#### BRIEF:
Exact copies of the lines from the one with "BME280_temperature, 15:03: none -> 10.85" through the last line of the entries, and no pictures, make up the answer.

^^^^^^^^^^^^^^^^

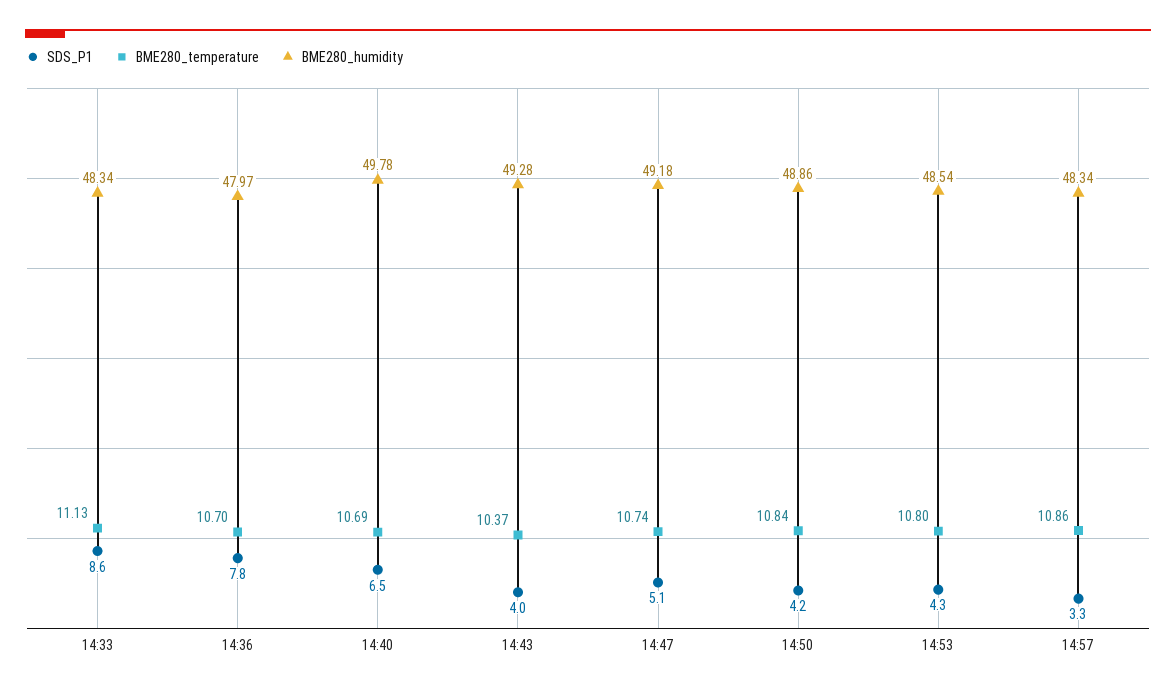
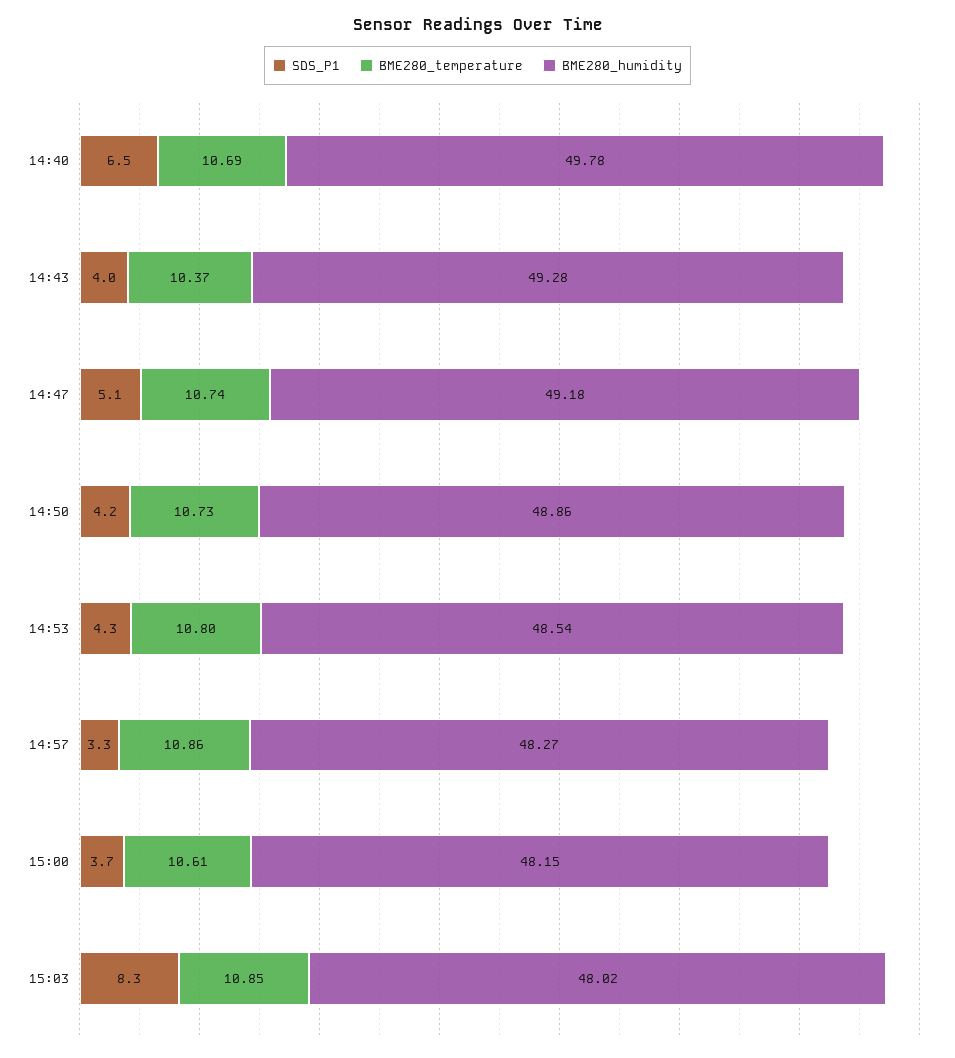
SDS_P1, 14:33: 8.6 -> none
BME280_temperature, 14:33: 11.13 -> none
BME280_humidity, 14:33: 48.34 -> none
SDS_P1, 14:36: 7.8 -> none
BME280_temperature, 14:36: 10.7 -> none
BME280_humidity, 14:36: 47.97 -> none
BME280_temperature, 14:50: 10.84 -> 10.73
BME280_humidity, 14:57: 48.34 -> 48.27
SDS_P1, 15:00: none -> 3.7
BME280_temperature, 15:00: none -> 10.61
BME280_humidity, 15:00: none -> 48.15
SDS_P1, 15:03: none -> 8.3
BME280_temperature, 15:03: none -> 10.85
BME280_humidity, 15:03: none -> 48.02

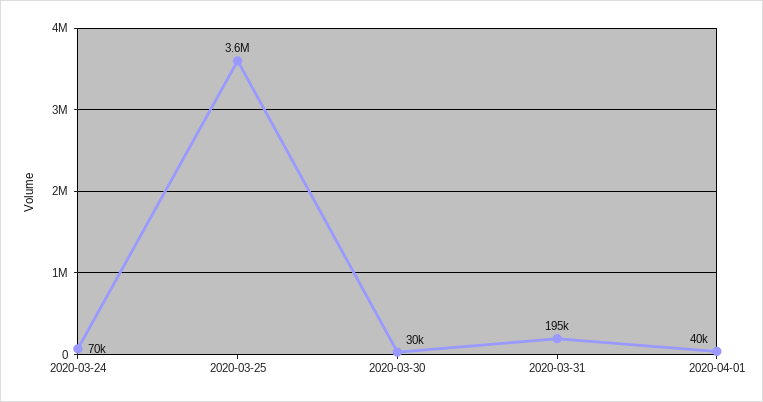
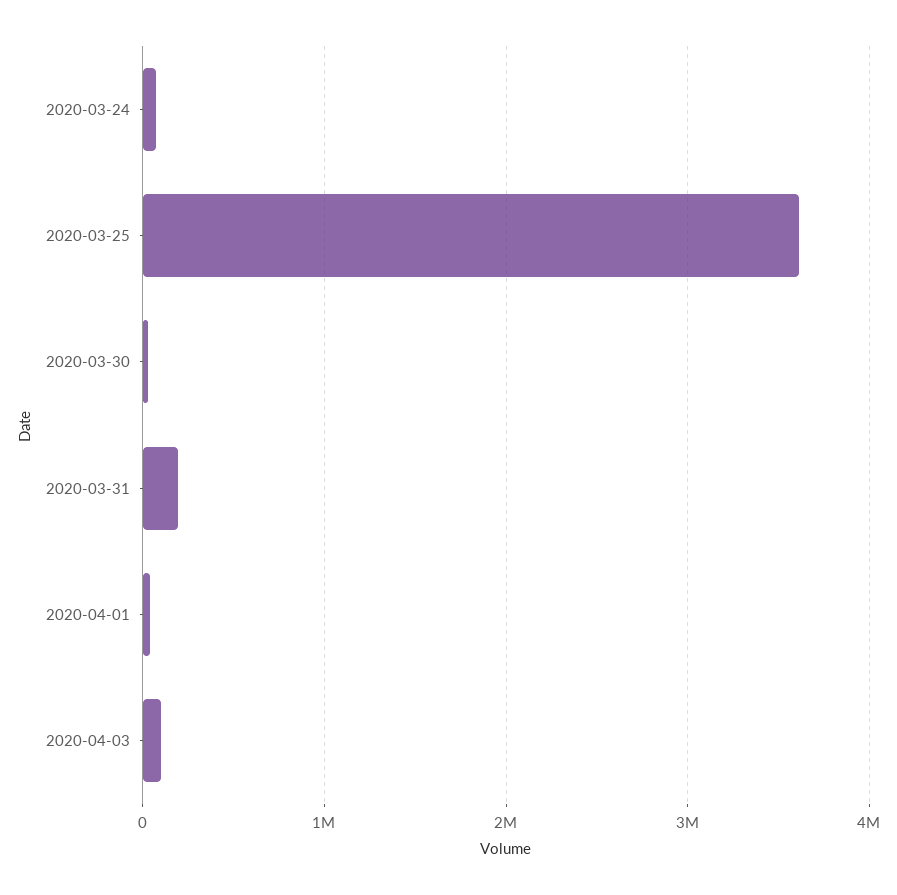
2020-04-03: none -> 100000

^^^^^^^^^^^^^^^^

#### COMPLETED TASK:
BME280_temperature, 15:03: none -> 10.85
BME280_humidity, 15:03: none -> 48.02

2020-04-03: none -> 100000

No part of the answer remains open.